Ensemble firing patterns throughout learning in a single rat. Rate maps for different trial conditions from simultaneously recorded CA1 neurons are shown for selected days during learning. Maximal firing rate (hertz) is shown for each neuron. Line graphs show the overall performance (on average including arms 3 and 5) of the animal across days (upper) and the same animal's performances in arm 3 (middle) and arm 5 (lower) separately. Only trial conditions with over two trials/condition are shown.

Figure 6.

Increase in the similarity between prospective neuronal firing after learning at a population level. (A) Color-coded matrices showing correlations between population firing-rate vectors along the arm before and after the acquisition of the task (up to the junction between the distal arm and the choice platform, denoted by “J” in each matrix; “P” and “D” refer to the proximal and distal regions of the arm, respectively). “CG” and “GC” indicate trial types.
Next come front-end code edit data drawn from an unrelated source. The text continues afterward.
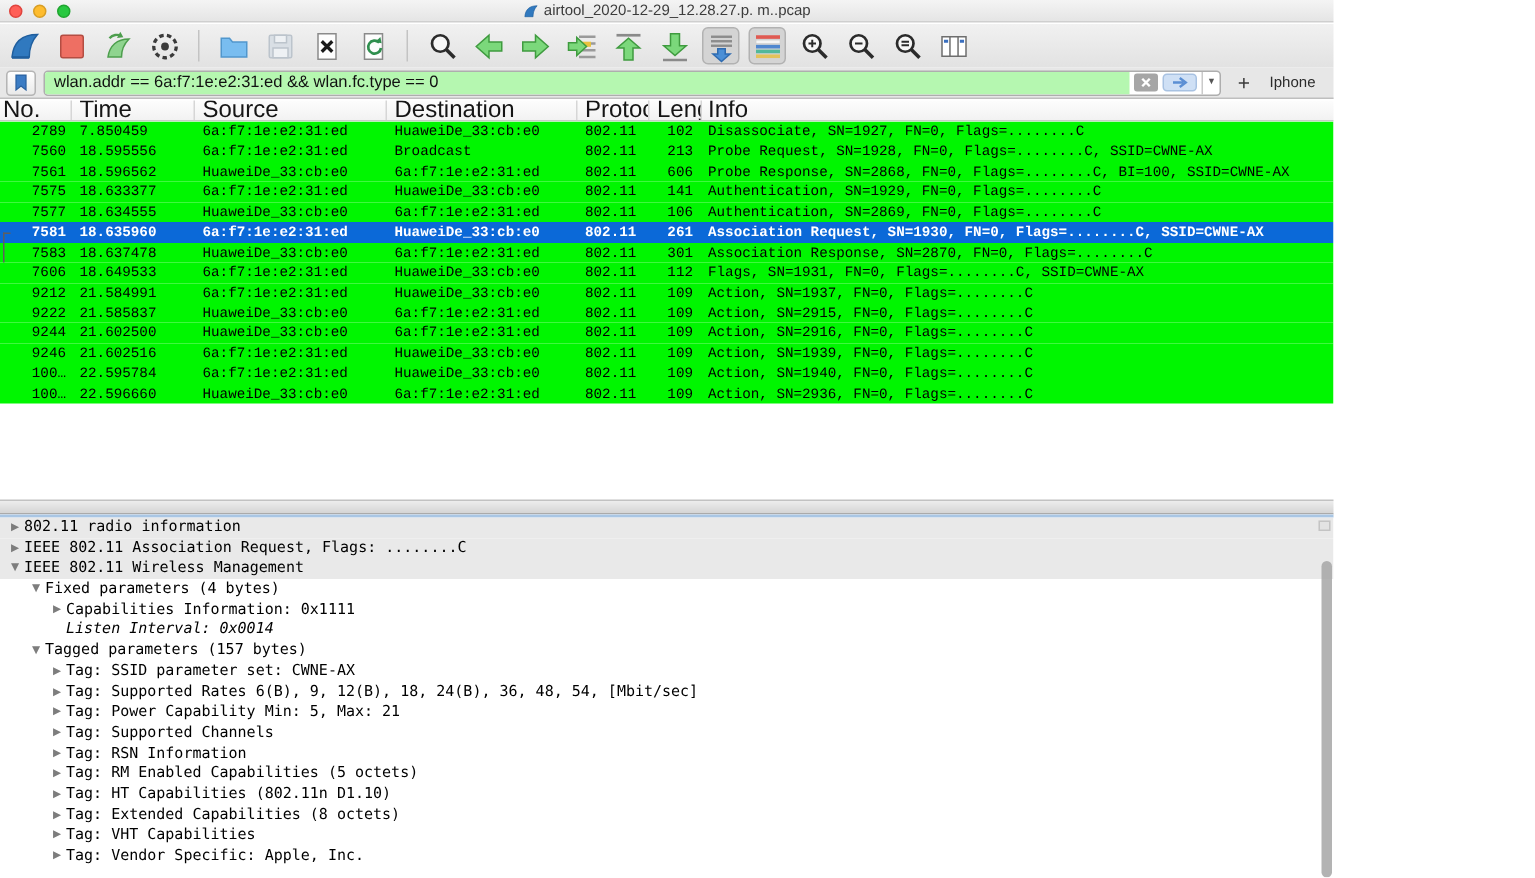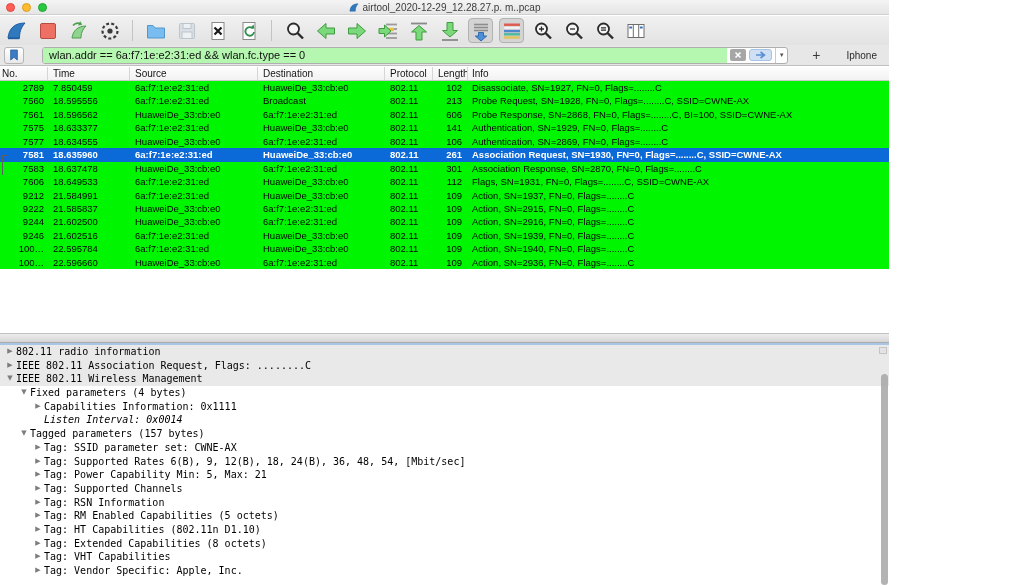--- a/index.html
+++ b/index.html
@@ -27,7 +27,7 @@
   .tsep{width:1px;height:21px;background:#c3c3c3;margin:0 4px;flex:none}
 
   
-  .filterbar{position:absolute;top:45px;left:0;right:0;height:21px;background:#e7e7e7;border-bottom:1px solid #bfbfbf;display:flex;align-items:center;padding:0 4px;gap:18px}
+  .filterbar{position:absolute;top:45px;left:0;right:0;height:21px;background:#e7e7e7;border-bottom:1px solid #bfbfbf;display:flex;align-items:center;padding:0 4px;gap:5px}
   .fbookmark{width:20px;height:17px;border:1px solid #b5b5b5;border-radius:3px;background:linear-gradient(#ffffff,#e9e9e9);display:flex;align-items:center;justify-content:center;flex:none}
   .ffield{flex:1;height:17px;background:#fff;border:1px solid #aeaeae;border-radius:3px;display:flex;align-items:center;overflow:hidden}
   .fexpr{flex:1;height:100%;background:var(--fgreen);display:flex;align-items:center;padding-left:6px;font-size:11px;color:#111;white-space:nowrap;overflow:hidden}

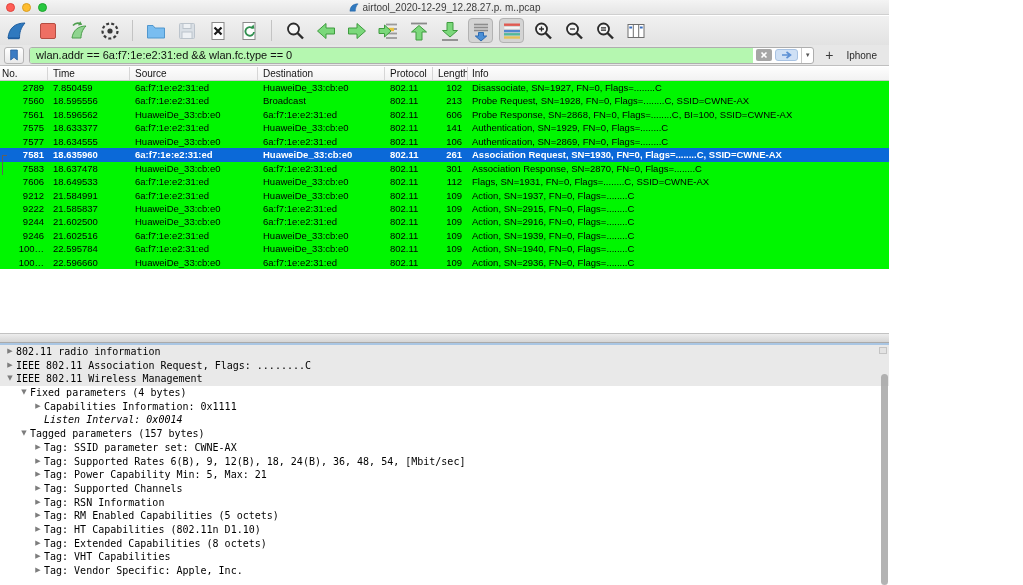--- a/index.html
+++ b/index.html
@@ -38,7 +38,7 @@
   .fshortcut{font-size:10px;color:#2b2b2b;margin:0 8px 0 2px;flex:none}
 
   
-  .plist-header{position:absolute;top:67px;left:0;right:0;height:14px;display:grid;grid-template-columns:48px 82px 128px 127px 48px 35px 1fr;background:linear-gradient(#fdfdfd,#f2f2f2);border-bottom:1px solid #c9c9c9;font-size:10px;color:#151515;line-height:13px}
+  .plist-header{position:absolute;top:67px;left:0;right:0;height:14px;display:grid;grid-template-columns:48px 82px 128px 127px 48px 35px 1fr;background:linear-gradient(#fdfdfd,#f2f2f2);border-bottom:1px solid #c9c9c9;font-size:16px;color:#151515;line-height:13px}
   .hcell{border-right:1px solid #d6d6d6;padding-left:5px;white-space:nowrap;overflow:hidden}
   .hcell.no{padding-left:2px}
   .hcell.info{border-right:none;padding-left:4px}

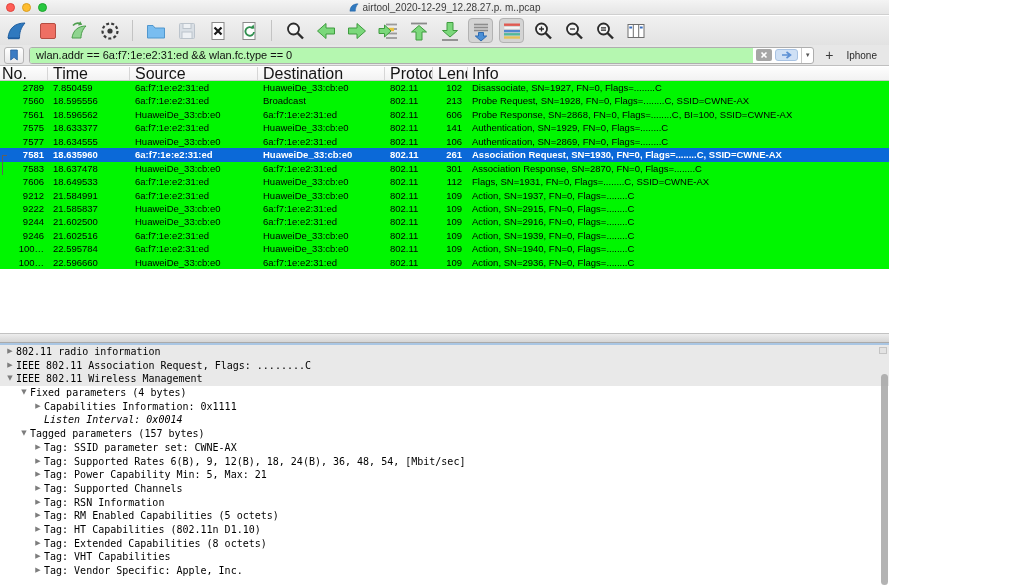--- a/index.html
+++ b/index.html
@@ -43,7 +43,7 @@
   .hcell.no{padding-left:2px}
   .hcell.info{border-right:none;padding-left:4px}
   .plist-body{position:absolute;top:81px;left:0;right:0;height:252px;background:#fff;overflow:hidden}
-  .prow{display:grid;grid-template-columns:48px 82px 128px 127px 48px 35px 1fr;height:13.45px;background:var(--green);font-family:Liberation Sans, sans-serif;font-size:9.5px;line-height:13.5px;color:#000;white-space:nowrap}
+  .prow{display:grid;grid-template-columns:48px 82px 128px 127px 48px 35px 1fr;height:13.45px;background:var(--green);font-family:Liberation Mono, monospace;font-size:9.5px;line-height:13.5px;color:#000;white-space:nowrap}
   .prow.selected{background:var(--blue);color:#fff;font-weight:bold}
   .pc{overflow:hidden;padding-left:5px}
   .pc.no{text-align:right;padding-right:4px;padding-left:0}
Numbers in the matrix indicate correlation coefficients (along the diagonal) for different zones (the boundaries of which are marked by dotted lines) in the arm. (B) When pre- and post-learning periods were compared, only the proximal arm zone displayed a significantly increased similarity between object-in-place trial conditions. AVG R2 denotes the average correlation coefficient along the diagonal in a given zone (e.g., proximal arm or “P”) in the correlation matrix in A.